▶ [What to do]: Return verbatim every line from the first line of the data below to the line that contains "Mean | Exposure: 2602.53 -> 2522.54", inclusive, and no further.

Excerpts from a dataset:
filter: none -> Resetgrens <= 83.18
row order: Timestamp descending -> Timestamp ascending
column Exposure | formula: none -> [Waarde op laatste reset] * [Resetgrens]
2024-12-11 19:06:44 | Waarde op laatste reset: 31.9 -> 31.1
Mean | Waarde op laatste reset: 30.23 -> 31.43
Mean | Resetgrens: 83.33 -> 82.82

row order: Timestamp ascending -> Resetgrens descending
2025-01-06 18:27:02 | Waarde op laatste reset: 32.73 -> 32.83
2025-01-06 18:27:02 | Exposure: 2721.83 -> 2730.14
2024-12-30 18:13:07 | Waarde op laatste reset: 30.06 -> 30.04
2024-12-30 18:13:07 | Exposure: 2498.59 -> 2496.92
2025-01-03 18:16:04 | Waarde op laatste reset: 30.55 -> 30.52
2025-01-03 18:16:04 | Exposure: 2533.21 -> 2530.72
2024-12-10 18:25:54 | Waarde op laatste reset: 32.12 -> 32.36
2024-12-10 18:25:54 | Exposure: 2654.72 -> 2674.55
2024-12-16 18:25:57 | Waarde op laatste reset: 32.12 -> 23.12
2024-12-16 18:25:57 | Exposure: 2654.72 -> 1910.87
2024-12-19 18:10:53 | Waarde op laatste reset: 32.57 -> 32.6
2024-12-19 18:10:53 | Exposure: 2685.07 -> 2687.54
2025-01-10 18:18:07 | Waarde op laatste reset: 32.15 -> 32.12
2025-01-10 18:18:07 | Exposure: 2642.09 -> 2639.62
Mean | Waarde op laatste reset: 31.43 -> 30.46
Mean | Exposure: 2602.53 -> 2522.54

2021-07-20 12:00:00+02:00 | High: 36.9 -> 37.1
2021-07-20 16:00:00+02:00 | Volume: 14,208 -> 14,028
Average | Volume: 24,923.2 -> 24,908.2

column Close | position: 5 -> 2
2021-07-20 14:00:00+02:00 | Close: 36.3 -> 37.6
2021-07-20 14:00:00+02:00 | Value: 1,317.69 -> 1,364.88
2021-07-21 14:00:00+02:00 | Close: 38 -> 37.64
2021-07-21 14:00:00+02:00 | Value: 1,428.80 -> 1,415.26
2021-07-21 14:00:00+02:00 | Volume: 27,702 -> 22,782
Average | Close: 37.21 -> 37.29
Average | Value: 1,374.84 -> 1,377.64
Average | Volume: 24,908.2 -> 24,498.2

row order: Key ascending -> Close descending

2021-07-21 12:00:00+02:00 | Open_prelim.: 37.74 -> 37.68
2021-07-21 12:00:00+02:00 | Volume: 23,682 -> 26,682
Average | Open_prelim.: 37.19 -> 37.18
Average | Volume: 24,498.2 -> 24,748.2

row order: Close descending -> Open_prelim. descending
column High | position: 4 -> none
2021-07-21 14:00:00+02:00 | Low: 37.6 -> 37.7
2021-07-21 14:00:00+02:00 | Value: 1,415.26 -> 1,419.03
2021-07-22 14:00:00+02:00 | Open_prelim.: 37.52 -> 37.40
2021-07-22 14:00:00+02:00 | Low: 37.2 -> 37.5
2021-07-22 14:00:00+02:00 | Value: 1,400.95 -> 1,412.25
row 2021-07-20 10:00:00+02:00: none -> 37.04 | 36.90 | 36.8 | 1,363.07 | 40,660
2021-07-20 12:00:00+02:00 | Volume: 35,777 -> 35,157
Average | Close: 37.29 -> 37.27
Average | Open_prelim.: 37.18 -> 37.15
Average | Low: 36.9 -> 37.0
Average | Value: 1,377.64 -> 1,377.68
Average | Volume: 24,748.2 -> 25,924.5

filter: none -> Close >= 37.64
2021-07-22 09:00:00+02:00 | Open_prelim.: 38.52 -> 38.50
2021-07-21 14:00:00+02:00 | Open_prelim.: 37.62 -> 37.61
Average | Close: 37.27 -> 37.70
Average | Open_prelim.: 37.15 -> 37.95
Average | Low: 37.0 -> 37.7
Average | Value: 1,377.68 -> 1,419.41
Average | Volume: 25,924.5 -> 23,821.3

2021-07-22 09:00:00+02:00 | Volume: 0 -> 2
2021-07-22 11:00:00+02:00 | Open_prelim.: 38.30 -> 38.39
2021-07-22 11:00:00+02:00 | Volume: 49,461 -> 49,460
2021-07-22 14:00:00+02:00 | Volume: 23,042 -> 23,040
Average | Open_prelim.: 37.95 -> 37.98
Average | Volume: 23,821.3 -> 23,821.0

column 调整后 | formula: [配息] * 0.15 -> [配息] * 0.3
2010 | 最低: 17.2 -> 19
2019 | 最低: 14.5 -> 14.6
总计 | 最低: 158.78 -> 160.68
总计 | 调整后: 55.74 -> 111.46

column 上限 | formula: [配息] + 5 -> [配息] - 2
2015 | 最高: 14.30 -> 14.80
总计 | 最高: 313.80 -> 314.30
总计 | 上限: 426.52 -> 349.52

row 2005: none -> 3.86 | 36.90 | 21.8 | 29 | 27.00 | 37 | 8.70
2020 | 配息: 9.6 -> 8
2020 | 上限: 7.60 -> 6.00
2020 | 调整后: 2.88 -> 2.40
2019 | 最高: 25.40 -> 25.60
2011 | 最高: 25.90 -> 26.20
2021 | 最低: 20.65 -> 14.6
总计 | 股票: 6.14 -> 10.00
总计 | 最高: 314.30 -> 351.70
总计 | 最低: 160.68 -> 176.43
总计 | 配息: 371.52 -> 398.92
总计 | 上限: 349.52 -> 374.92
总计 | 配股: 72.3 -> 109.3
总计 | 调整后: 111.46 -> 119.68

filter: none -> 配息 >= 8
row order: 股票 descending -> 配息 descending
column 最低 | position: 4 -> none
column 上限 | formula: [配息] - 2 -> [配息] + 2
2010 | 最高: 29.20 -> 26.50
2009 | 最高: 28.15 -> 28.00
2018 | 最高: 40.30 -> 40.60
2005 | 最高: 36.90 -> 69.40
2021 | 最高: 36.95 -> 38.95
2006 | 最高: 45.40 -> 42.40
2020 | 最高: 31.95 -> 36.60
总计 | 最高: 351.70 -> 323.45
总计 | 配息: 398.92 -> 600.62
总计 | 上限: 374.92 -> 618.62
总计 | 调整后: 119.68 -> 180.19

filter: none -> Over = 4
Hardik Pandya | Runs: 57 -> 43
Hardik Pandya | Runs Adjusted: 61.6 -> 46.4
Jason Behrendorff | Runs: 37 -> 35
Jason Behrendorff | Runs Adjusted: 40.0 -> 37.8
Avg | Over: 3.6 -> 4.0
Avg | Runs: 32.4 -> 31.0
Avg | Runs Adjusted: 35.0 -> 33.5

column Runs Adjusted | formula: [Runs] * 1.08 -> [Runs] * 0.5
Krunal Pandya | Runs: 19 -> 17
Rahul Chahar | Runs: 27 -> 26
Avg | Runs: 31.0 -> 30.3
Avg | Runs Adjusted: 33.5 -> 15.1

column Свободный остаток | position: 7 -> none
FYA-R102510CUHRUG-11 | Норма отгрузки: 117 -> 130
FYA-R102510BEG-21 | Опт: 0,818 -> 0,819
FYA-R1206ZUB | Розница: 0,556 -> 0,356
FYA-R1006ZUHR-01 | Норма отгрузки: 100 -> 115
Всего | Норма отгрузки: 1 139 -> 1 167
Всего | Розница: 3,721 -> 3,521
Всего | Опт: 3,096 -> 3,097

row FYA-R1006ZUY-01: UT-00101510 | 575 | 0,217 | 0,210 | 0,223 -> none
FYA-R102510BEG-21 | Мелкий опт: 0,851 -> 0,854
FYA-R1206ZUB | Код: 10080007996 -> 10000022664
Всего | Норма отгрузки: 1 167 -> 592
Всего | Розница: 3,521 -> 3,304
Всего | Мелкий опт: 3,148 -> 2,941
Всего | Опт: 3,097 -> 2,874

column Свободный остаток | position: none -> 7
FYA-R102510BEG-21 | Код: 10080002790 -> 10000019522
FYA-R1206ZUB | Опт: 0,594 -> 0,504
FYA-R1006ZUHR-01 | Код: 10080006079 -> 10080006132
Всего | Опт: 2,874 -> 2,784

▶ [Your solution]:
filter: none -> Resetgrens <= 83.18
row order: Timestamp descending -> Timestamp ascending
column Exposure | formula: none -> [Waarde op laatste reset] * [Resetgrens]
2024-12-11 19:06:44 | Waarde op laatste reset: 31.9 -> 31.1
Mean | Waarde op laatste reset: 30.23 -> 31.43
Mean | Resetgrens: 83.33 -> 82.82

row order: Timestamp ascending -> Resetgrens descending
2025-01-06 18:27:02 | Waarde op laatste reset: 32.73 -> 32.83
2025-01-06 18:27:02 | Exposure: 2721.83 -> 2730.14
2024-12-30 18:13:07 | Waarde op laatste reset: 30.06 -> 30.04
2024-12-30 18:13:07 | Exposure: 2498.59 -> 2496.92
2025-01-03 18:16:04 | Waarde op laatste reset: 30.55 -> 30.52
2025-01-03 18:16:04 | Exposure: 2533.21 -> 2530.72
2024-12-10 18:25:54 | Waarde op laatste reset: 32.12 -> 32.36
2024-12-10 18:25:54 | Exposure: 2654.72 -> 2674.55
2024-12-16 18:25:57 | Waarde op laatste reset: 32.12 -> 23.12
2024-12-16 18:25:57 | Exposure: 2654.72 -> 1910.87
2024-12-19 18:10:53 | Waarde op laatste reset: 32.57 -> 32.6
2024-12-19 18:10:53 | Exposure: 2685.07 -> 2687.54
2025-01-10 18:18:07 | Waarde op laatste reset: 32.15 -> 32.12
2025-01-10 18:18:07 | Exposure: 2642.09 -> 2639.62
Mean | Waarde op laatste reset: 31.43 -> 30.46
Mean | Exposure: 2602.53 -> 2522.54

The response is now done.